Please write out only the lines from the line with "tax: 10% = 84.88 -> 10% = 62.81" to the line with "RESSORT DE VIS", inclusive, exactly as they stand below, without the pictures.

Edit tracking data:
==============================

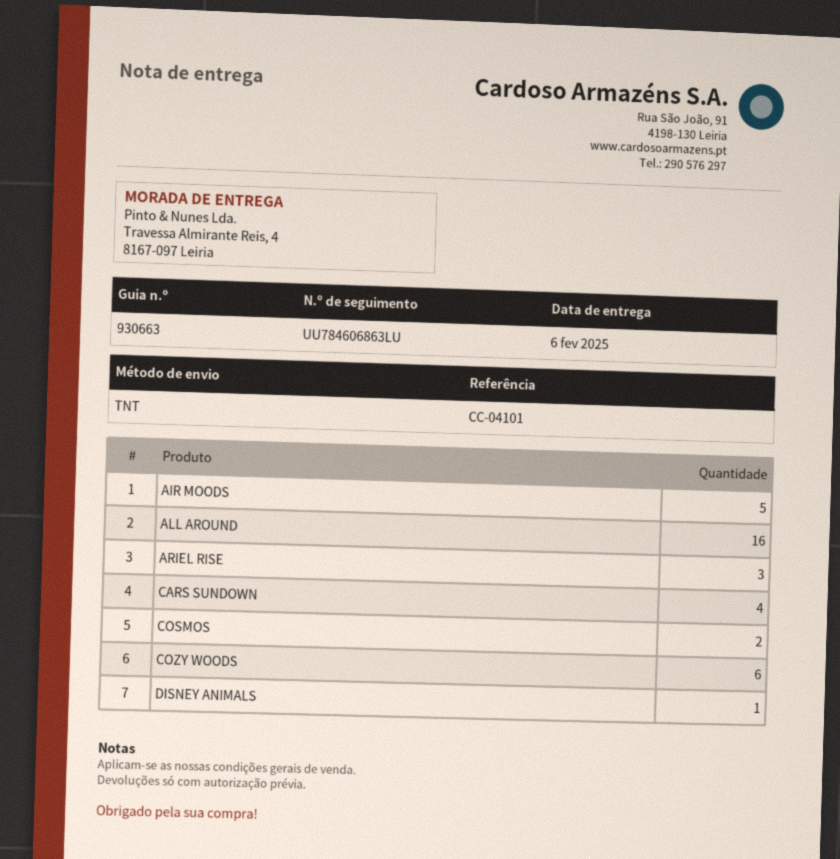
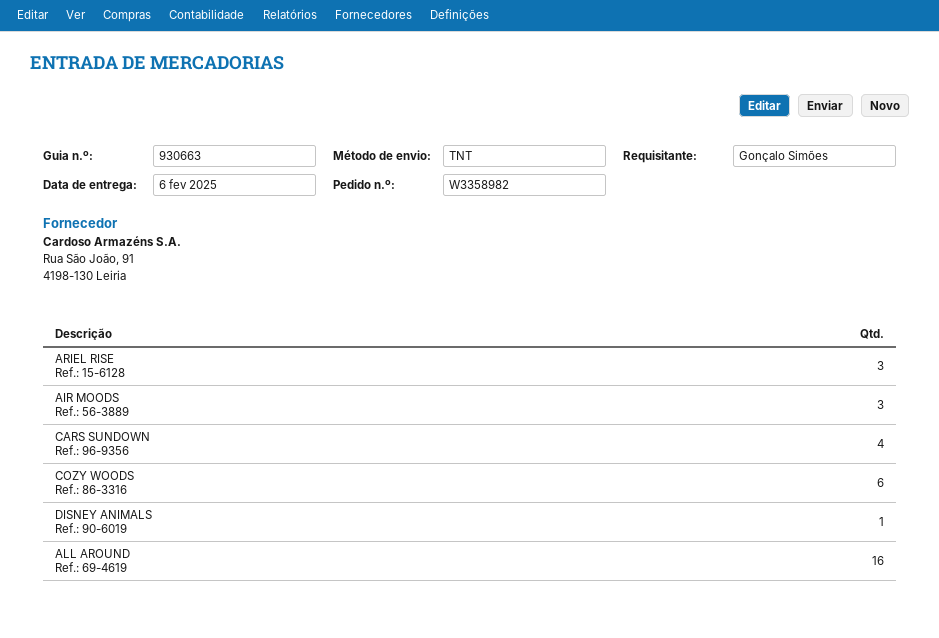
AIR MOODS: 5 -> 3
COSMOS: 2 -> none

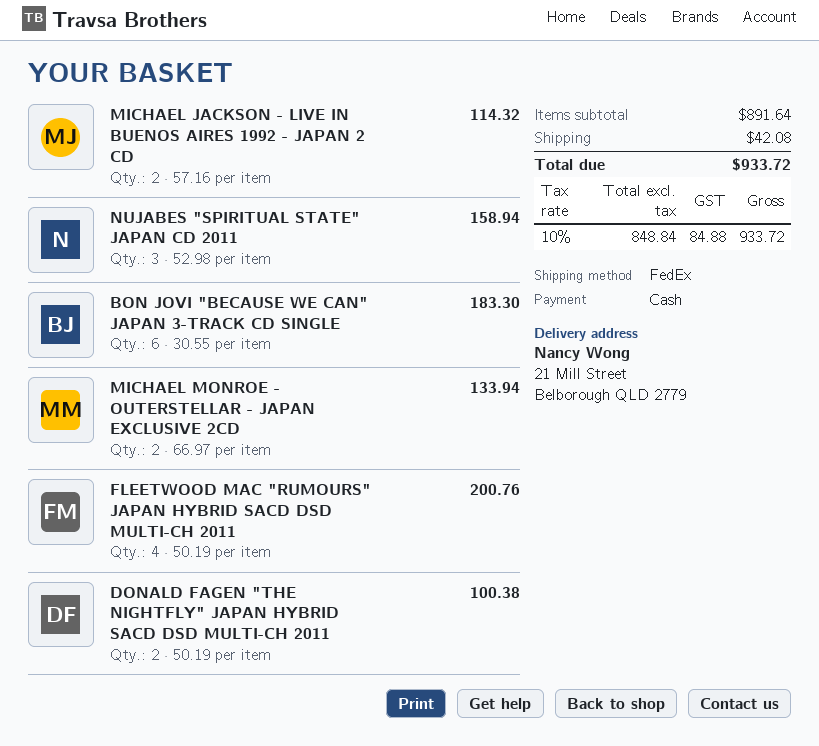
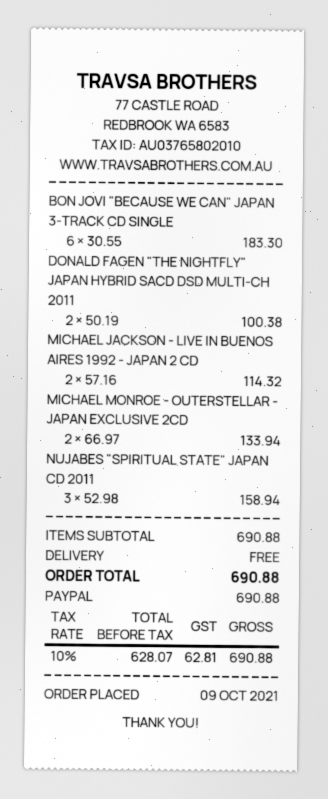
payment method: cash -> PayPal
FLEETWOOD MAC "RUMOURS" JAPAN HYBRID SACD DSD MULTI-CH 2011: 4 x 50.19 = 200.76 -> none
subtotal: 891.64 -> 690.88
shipping: 42.08 -> 0.00
net: 848.84 -> 628.07
tax: 10% = 84.88 -> 10% = 62.81
total: 933.72 -> 690.88

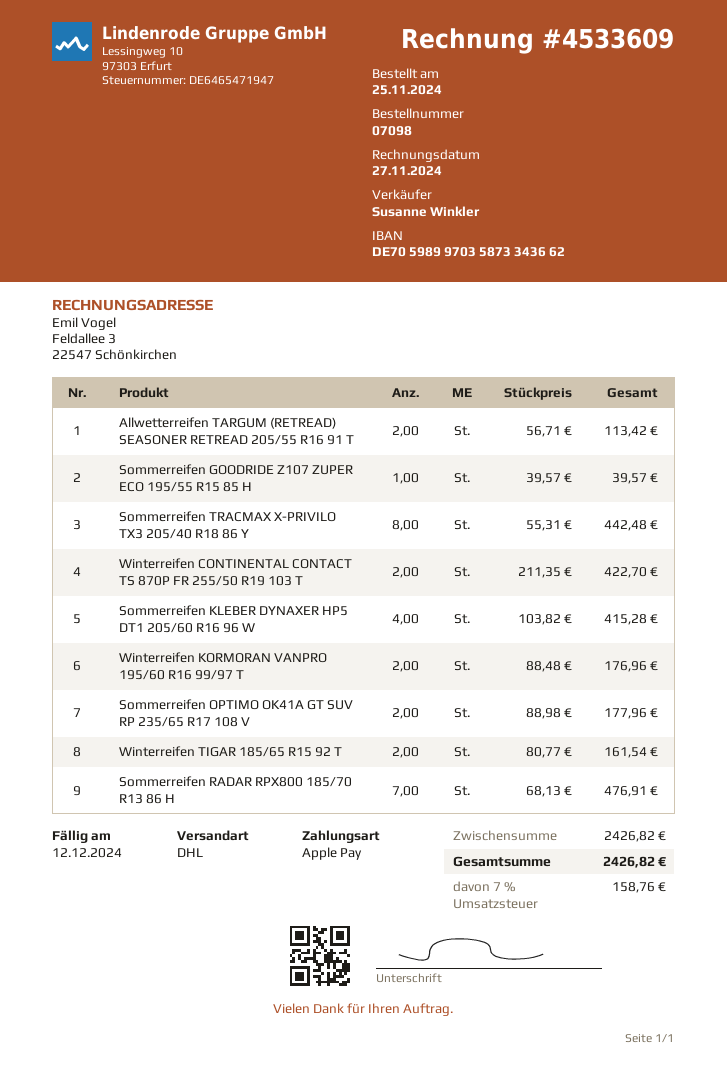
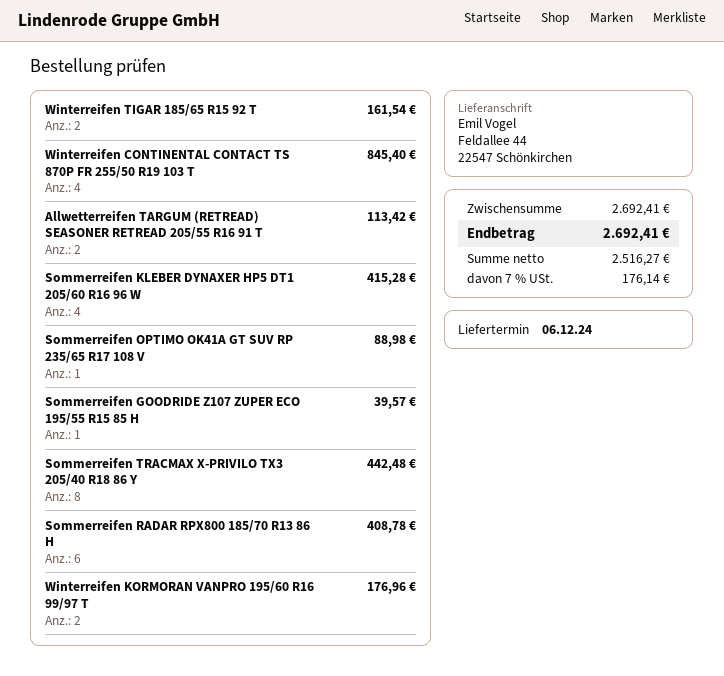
Winterreifen CONTINENTAL CONTACT TS 870P FR 255/50 R19 103 T: 2 for 422.70 -> 4 for 845.40
Sommerreifen OPTIMO OK41A GT SUV RP 235/65 R17 108 V: 2 for 177.96 -> 1 for 88.98
Sommerreifen RADAR RPX800 185/70 R13 86 H: 7 for 476.91 -> 6 for 408.78
subtotal: 2426.82 -> 2692.41
tax: 7% = 158.76 -> 7% = 176.14
total: 2426.82 -> 2692.41

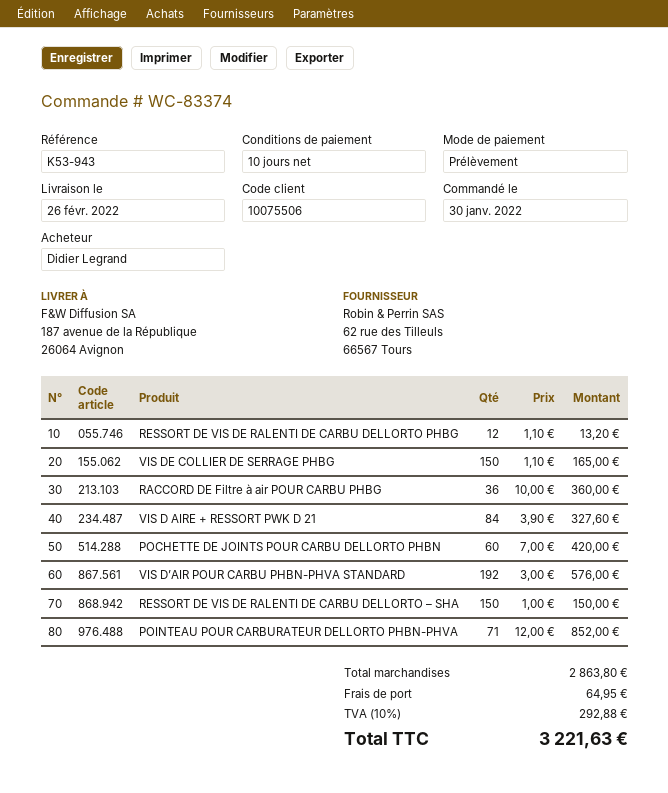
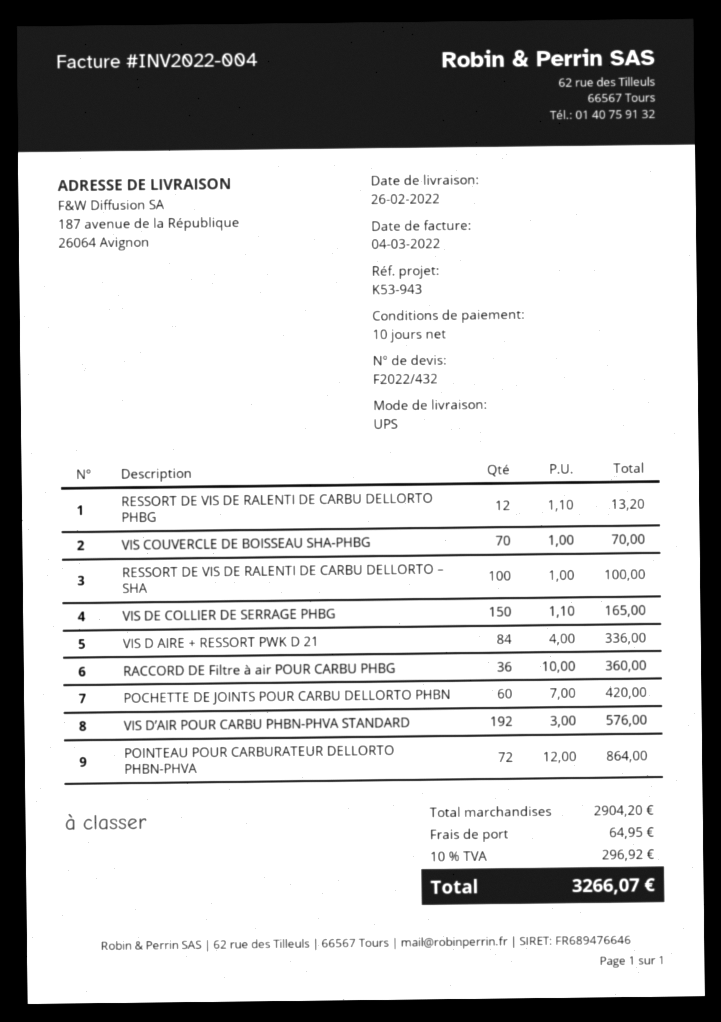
VIS D AIRE + RESSORT PWK D 21: 84 x 3.90 = 327.60 -> 84 x 4.00 = 336.00
RESSORT DE VIS DE RALENTI DE CARBU DELLORTO – SHA: 150 x 1.00 = 150.00 -> 100 x 1.00 = 100.00
POINTEAU POUR CARBURATEUR DELLORTO PHBN-PHVA: 71 x 12.00 = 852.00 -> 72 x 12.00 = 864.00
VIS COUVERCLE DE BOISSEAU SHA-PHBG: none -> 70 x 1.00 = 70.00
subtotal: 2863.80 -> 2904.20
tax: 10% = 292.88 -> 10% = 296.92
total: 3221.63 -> 3266.07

==============================

Result of the exercise:
tax: 10% = 84.88 -> 10% = 62.81
total: 933.72 -> 690.88

Winterreifen CONTINENTAL CONTACT TS 870P FR 255/50 R19 103 T: 2 for 422.70 -> 4 for 845.40
Sommerreifen OPTIMO OK41A GT SUV RP 235/65 R17 108 V: 2 for 177.96 -> 1 for 88.98
Sommerreifen RADAR RPX800 185/70 R13 86 H: 7 for 476.91 -> 6 for 408.78
subtotal: 2426.82 -> 2692.41
tax: 7% = 158.76 -> 7% = 176.14
total: 2426.82 -> 2692.41

VIS D AIRE + RESSORT PWK D 21: 84 x 3.90 = 327.60 -> 84 x 4.00 = 336.00
RESSORT DE VIS DE RALENTI DE CARBU DELLORTO – SHA: 150 x 1.00 = 150.00 -> 100 x 1.00 = 100.00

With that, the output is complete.